Nathan
"Terima kasih sudah mau mengantar kami ke sini."
Aku hanya terdiam sambil menghela napas ku. Untuk kesian kalinya.
Namun aku cukup merasa lega. Lega karena aku tidak perlu lagi tenggelam dalam keheningan yang sangat amat tidak kusukai.
Bagaimana tidak, aku seperti seorang sopir yang mengantar 2 wanita hedon ke suatu tempat. Aku hanya duduk diam di kursi kemudi dengan kedua tangan ku yang bergerak memutar roda stir ke kanan dan ke kiri.
Sesekali aku hanya berdeham, atau berusaha keras untuk menyunggingkan senyuman sebisa ku. Apalagi disaat salah satu wanita berkemeja kuning duduk di kursi belakang, tak henti mengoceh membicarakan apapun. Entah menilai cuaca hari ini, atau membicarakan seseorang dengan keburukan yang ia nilai di satu sisi.

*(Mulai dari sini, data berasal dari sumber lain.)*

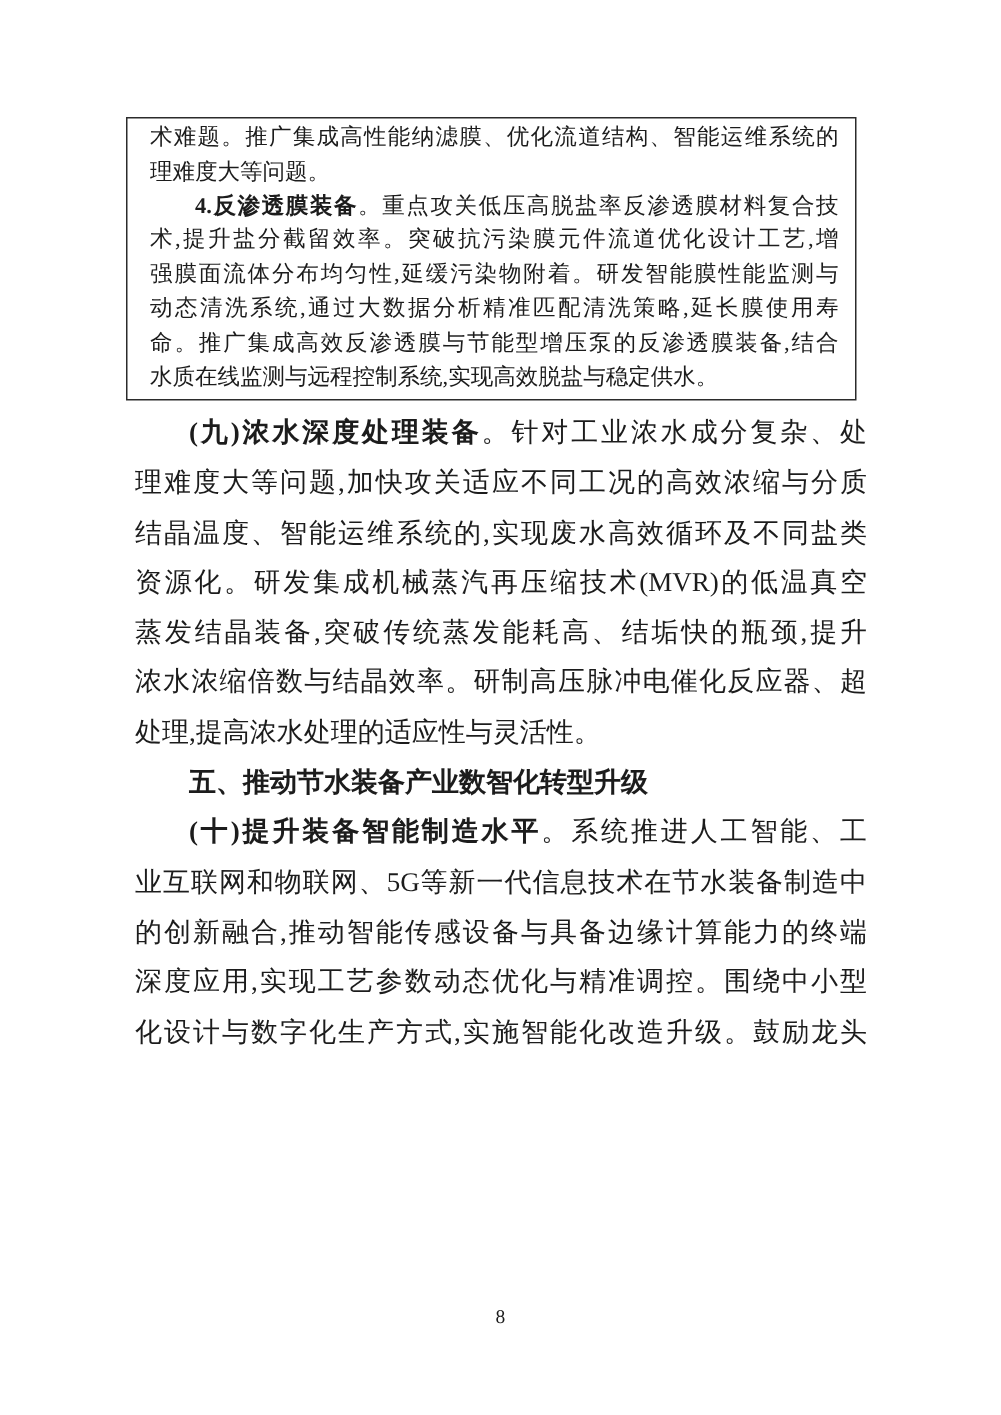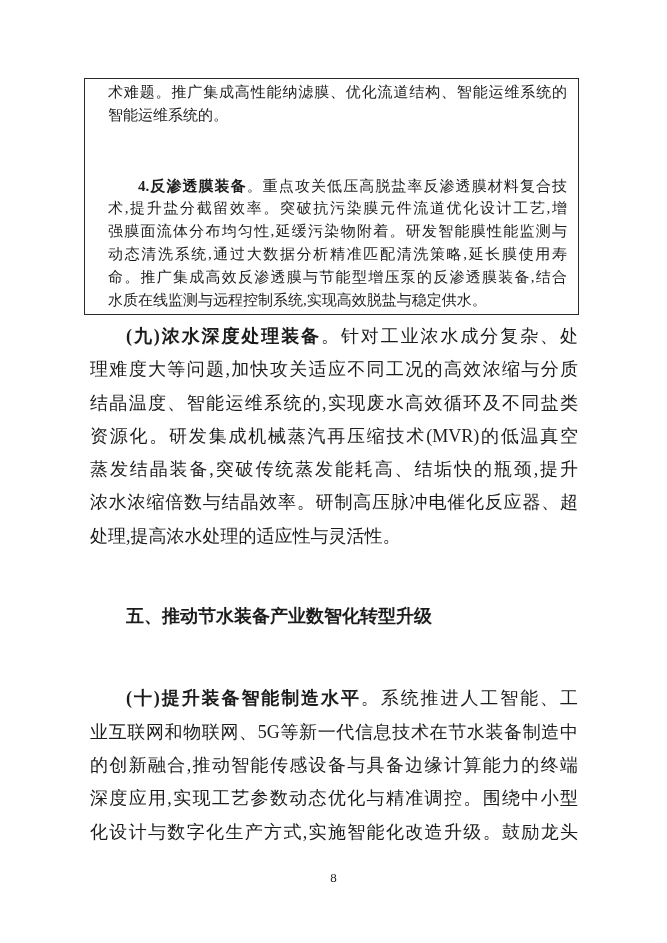"术难题。推广集成高性能纳滤膜、优化流道结构、智能运维系统的" .boxed { padding: 2px 11px 3px 23px -> 2px 11px 3px 15px }
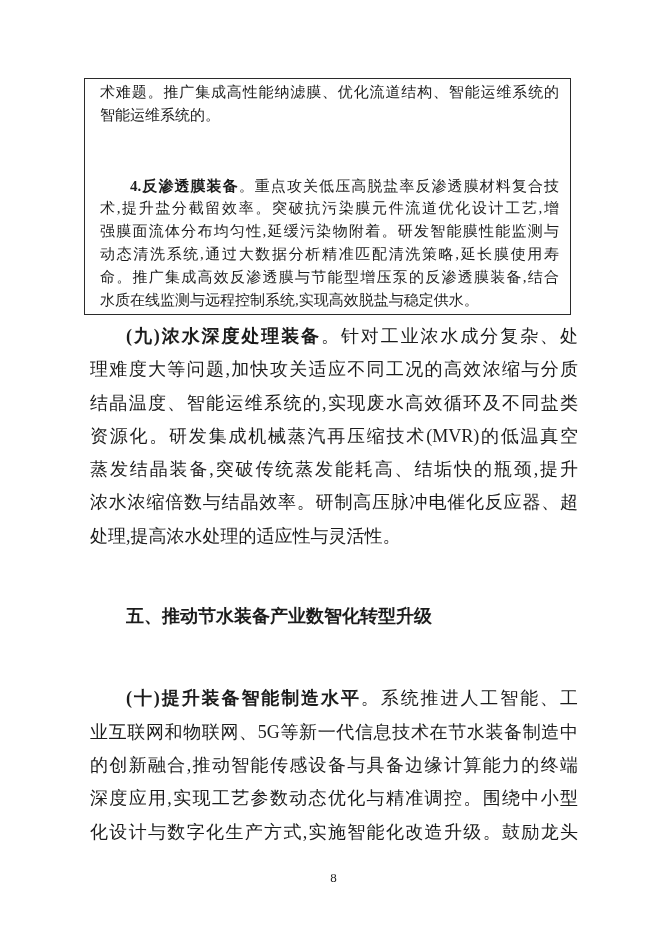"智能运维系统的。" span { text: 智能运维系统的 -> 理难度大等问题 }
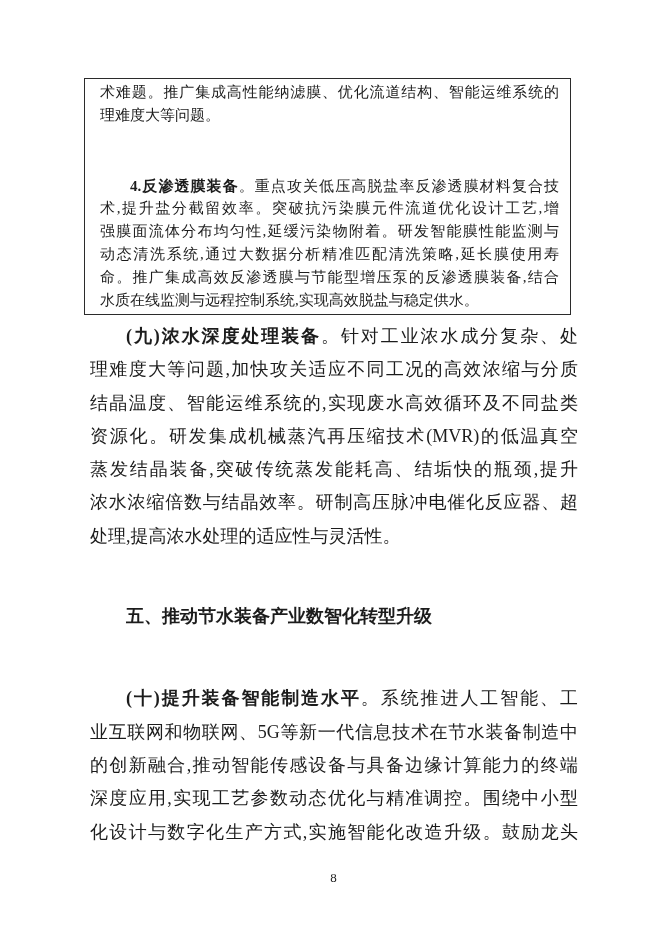"4.反渗透膜装备。重点攻关低压高脱盐率反渗透膜材料复合技" .tline.indent { margin-top: 48px -> none }
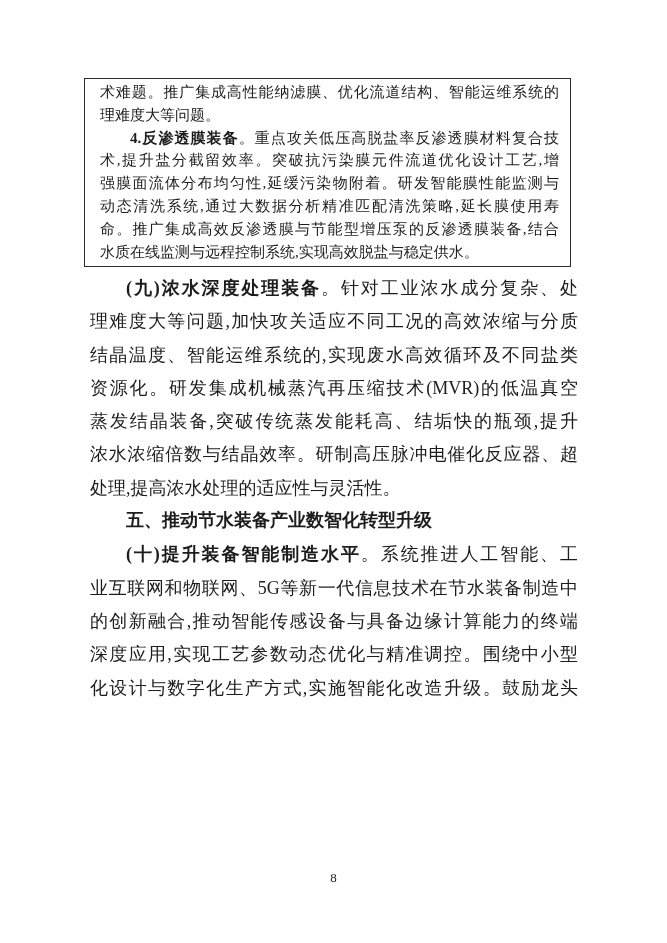"五、推动节水装备产业数智化转型升级" .tline.heading { font-family: Liberation Mono, monospace -> Liberation Serif, serif }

Tak sampai disitu, tatapan delik dengan senyuman genit yang sengaja ia tunjukan padaku melalui kaca spion seketika membuat mood ku rusak.
Tapi sekarang itu sudah berlalu. Aku tidak akan mendengar ocehan nya lagi.

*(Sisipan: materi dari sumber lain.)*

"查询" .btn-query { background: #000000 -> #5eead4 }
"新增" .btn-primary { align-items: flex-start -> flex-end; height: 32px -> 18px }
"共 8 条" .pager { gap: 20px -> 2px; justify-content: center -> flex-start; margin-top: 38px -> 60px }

Dan kuharap aku tidak akan bertemu dengan wanita itu.
Termasuk temannya ini.
Sejak awal aku bertemu dengan mereka berdua, benak ku langsung berdoa supaya pertemuan ini segera berakhir.
Tapi disaat aku memberhentikan mobil ku di sebuah Gedung elit ternama yang tampak ramai dengan beberapa Banner yang terpasang di Beranda Gedung aku terpaku sejenak sambil melirik ID Card yang menggantung di leher wanita berkemeja kuning.
Rupanya mereka Agen.
Aku langsung berencana untuk segera pergi dari sini. Namun salah satu tim ku melihat ku dan menyapa ku.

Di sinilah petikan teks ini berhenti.